Ryuk est souvent le dernier élément du malware déposé dans un cycle d’infection qui commence avec Emotet ou TrickBot. Les infections multiples de logiciels malveillants peuvent considérablement compliquer le processus de remédiation. Le MS-ISAC a observé une augmentation des cas où Emotet ou TrickBot sont les infections initiales et où plusieurs variantes de logiciels malveillants sont déposées sur le système, le résultat final étant une infection par Ryuk. Par exemple, le MS-ISAC est récemment intervenu dans un incident où TrickBot a réussi à désactiver l’application antivirus de l’organisation, s’est répandu dans le réseau et a fini par infecter des centaines de points d’extrémité et plusieurs serveurs. Comme TrickBot est un cheval de Troie bancaire, il a probablement récolté et exfiltré des informations de comptes financiers sur les systèmes infectés avant de déposer l’infection par le ransomware Ryuk. Ryuk a été déposé sur l’ensemble du réseau, chiffrant les données et les sauvegardes de l’organisation, laissant des notes de rançon sur les machines.
Comment ça marche
Ryuk se propage principalement via un autre malware le déposant sur un système infecté existant. Trouver le dropper sur un système pour l’analyser est difficile en raison du fait que la charge utile principale le supprime après l’exécution initiale. Le dropper crée un fichier dans lequel la charge utile est enregistrée ; toutefois, si la création du fichier échoue, le dropper tente de l’écrire dans son propre répertoire. Le dropper contient des modules 32 et 64 bits du ransomware. Une fois le fichier créé, le dropper vérifie alors quel processus est en cours d’exécution et écrit dans le module approprié (32 ou 64 bits).

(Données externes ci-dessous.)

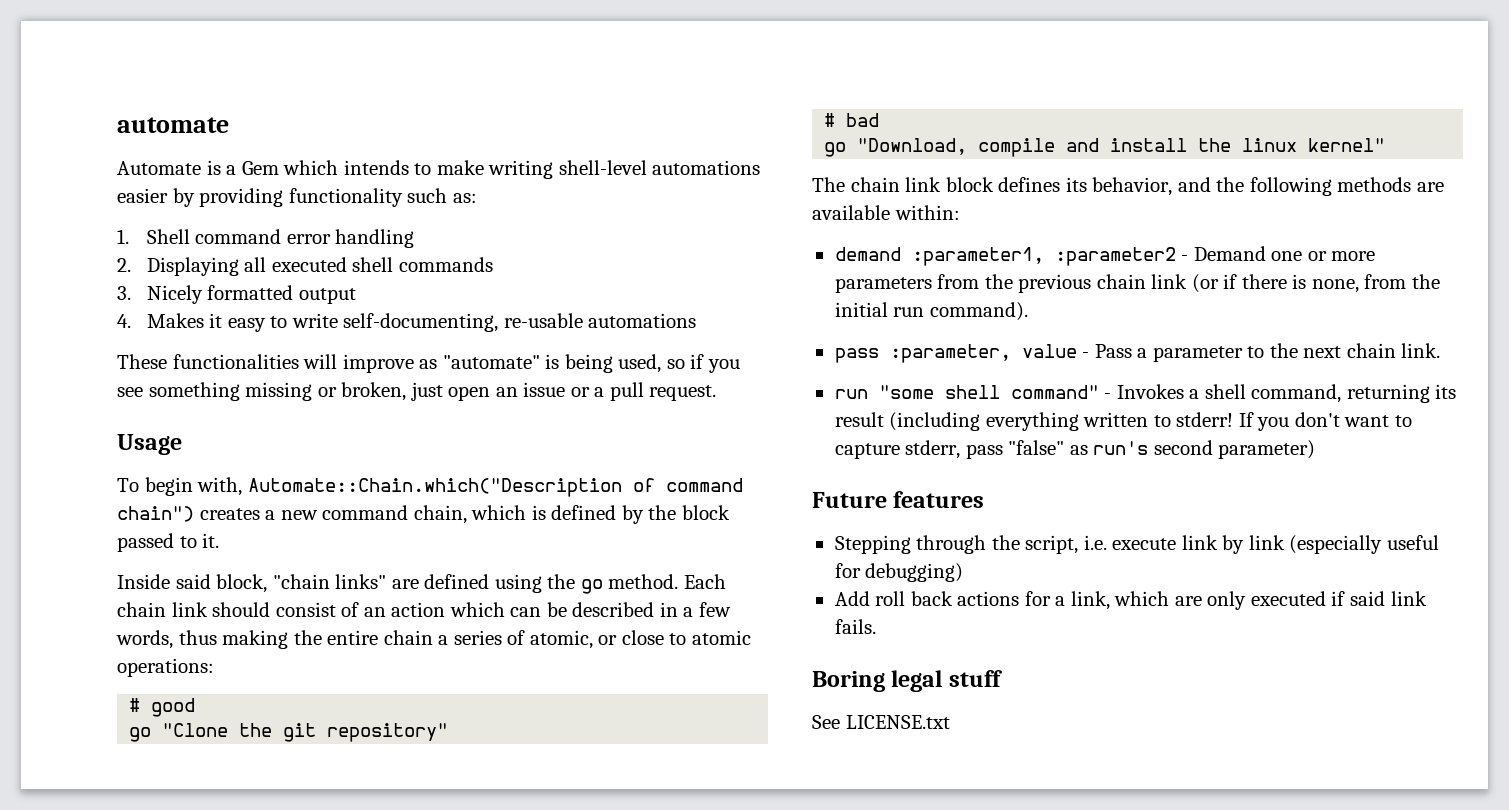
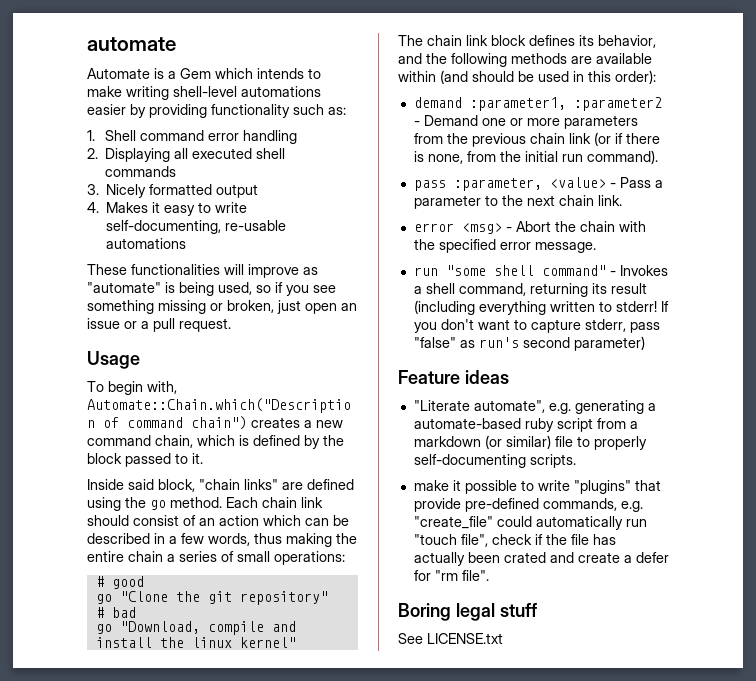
- Each chain link should consist of an action which can be described in a few words, thus making the entire chain a series of atomic, or close to atomic operations:
+ Each chain link should consist of an action which can be described in a few words, thus making the entire chain a series of small operations:
- The chain link block defines its behavior, and the following methods are available within:
+ The chain link block defines its behavior, and the following methods are available within (and should be used in this order):
- pass :parameter, value - Pass a parameter to the next chain link.
+ pass :parameter, <value> - Pass a parameter to the next chain link.
+ error <msg> - Abort the chain with the specified error message.
- Future features
- Stepping through the script, i.e. execute link by link (especially useful for debugging)
- Add roll back actions for a link, which are only executed if said link fails.
+ Feature ideas
+ "Literate automate", e.g. generating a automate-based ruby script from a markdown (or similar) file to properly self-documenting scripts.
+ make it possible to write "plugins" that provide pre-defined commands, e.g. "create_file" could automatically run "touch file", check if the file has actually been crated and create a defer for "rm file".

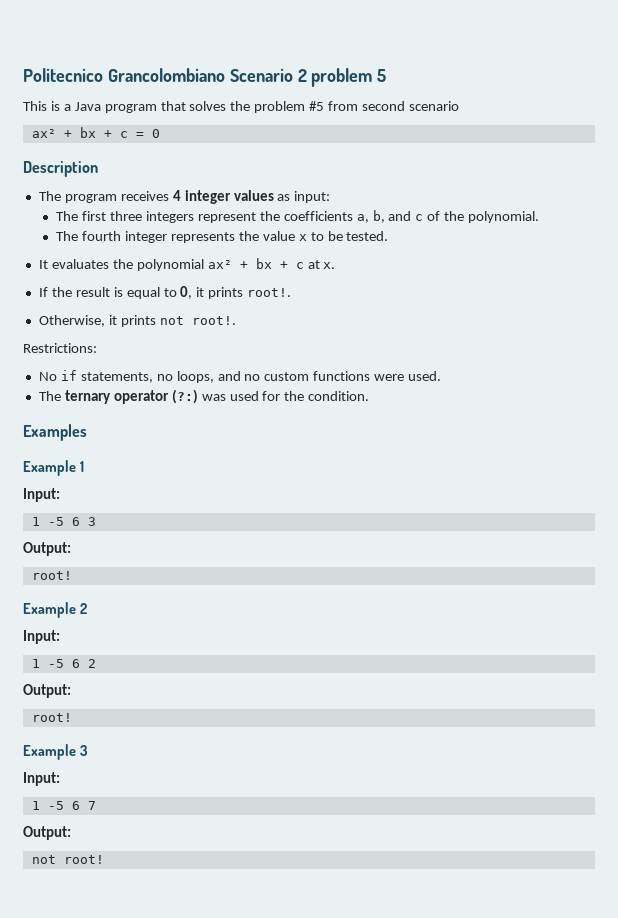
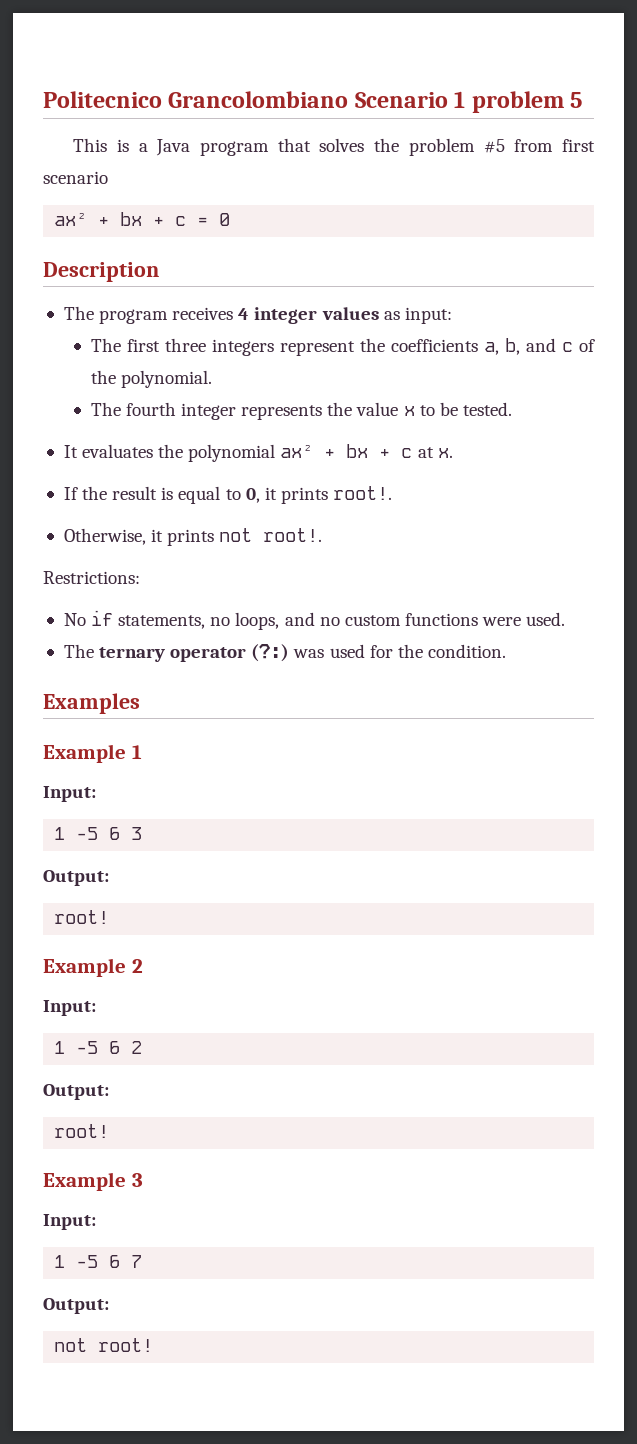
- Politecnico Grancolombiano Scenario 2 problem 5
+ Politecnico Grancolombiano Scenario 1 problem 5
- This is a Java program that solves the problem #5 from second scenario
+ This is a Java program that solves the problem #5 from first scenario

Après l’exécution de la charge utile principale et la suppression du dropper, le malware tente d’arrêter les processus et services liés aux antivirus et aux antimalwares. Il utilise une liste préconfigurée qui peut tuer plus de 40 processus et 180 services par le biais des commandes taskkill et netstop. Cette liste préconfigurée est composée de processus antivirus, de sauvegardes, de bases de données et de logiciels d’édition de documents.
En outre, la charge utile principale est responsable de l’augmentation de la persistance dans le registre et de l’injection de charges utiles malveillantes dans plusieurs processus, tels que le processus distant. L’injection de processus permet au malware d’accéder au service d’ombrage de volume et de supprimer toutes les copies d’ombre, y compris celles utilisées par des applications tierces. La plupart des ransomwares utilisent les mêmes techniques, ou des techniques similaires, pour supprimer les copies d’ombre, mais ne suppriment pas celles des applications tierces. Ryuk y parvient en redimensionnant le stockage du service d’ombrage de volume. Une fois redimensionné, le malware peut forcer la suppression des copies d’ombre des applications tierces. Ces techniques compliquent considérablement le processus d’atténuation, car elles entravent la capacité d’une organisation à restaurer les systèmes dans un état antérieur à l’infection. En outre, le virus s’attaque à de nombreux fichiers ayant des extensions liées à la sauvegarde et à toutes les sauvegardes actuellement connectées à la machine ou au réseau infecté, et les supprime. Ces outils anti-récupération utilisés sont assez étendus et plus sophistiqués que la plupart des types de ransomware, rendant la récupération presque impossible à moins que des sauvegardes externes ne soient sauvegardées et stockées hors ligne.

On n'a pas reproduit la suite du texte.